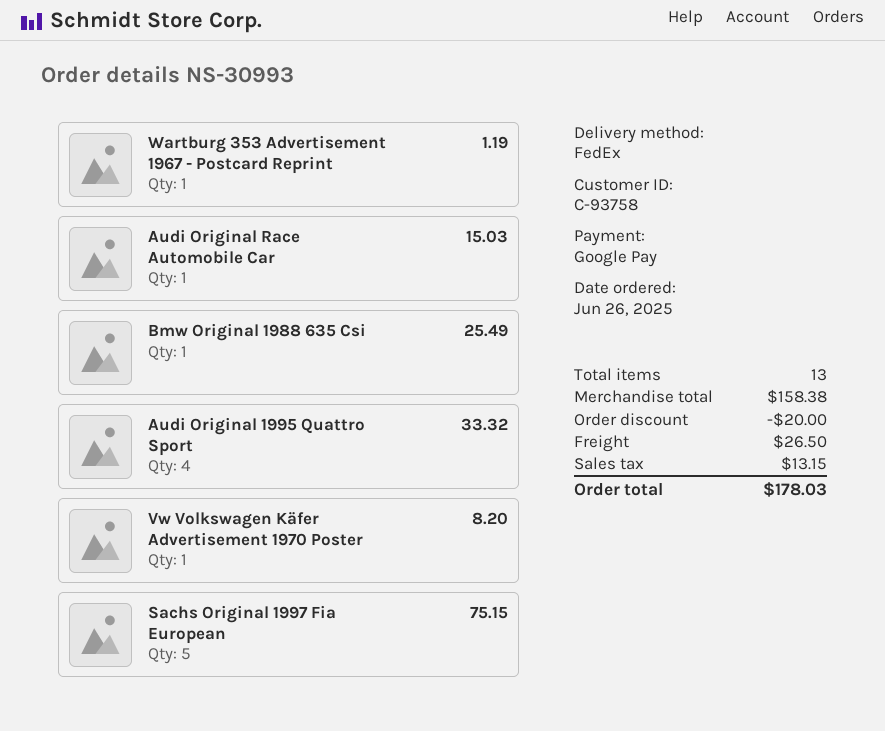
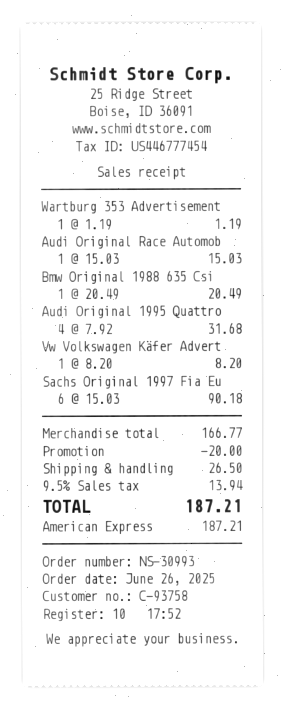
payment method: Google Pay -> American Express
Bmw Original 1988 635 Csi: 1 for 25.49 -> 1 for 20.49
Audi Original 1995 Quattro Sport: 4 for 33.32 -> 4 for 31.68
Sachs Original 1997 Fia European: 5 for 75.15 -> 6 for 90.18
subtotal: 158.38 -> 166.77
tax: 13.15 -> 13.94
total: 178.03 -> 187.21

» **THE TASK**: Please set down the records above word for word and omit their pictures.

» **EXERCISE OUTPUT**:
payment method: Google Pay -> American Express
Bmw Original 1988 635 Csi: 1 for 25.49 -> 1 for 20.49
Audi Original 1995 Quattro Sport: 4 for 33.32 -> 4 for 31.68
Sachs Original 1997 Fia European: 5 for 75.15 -> 6 for 90.18
subtotal: 158.38 -> 166.77
tax: 13.15 -> 13.94
total: 178.03 -> 187.21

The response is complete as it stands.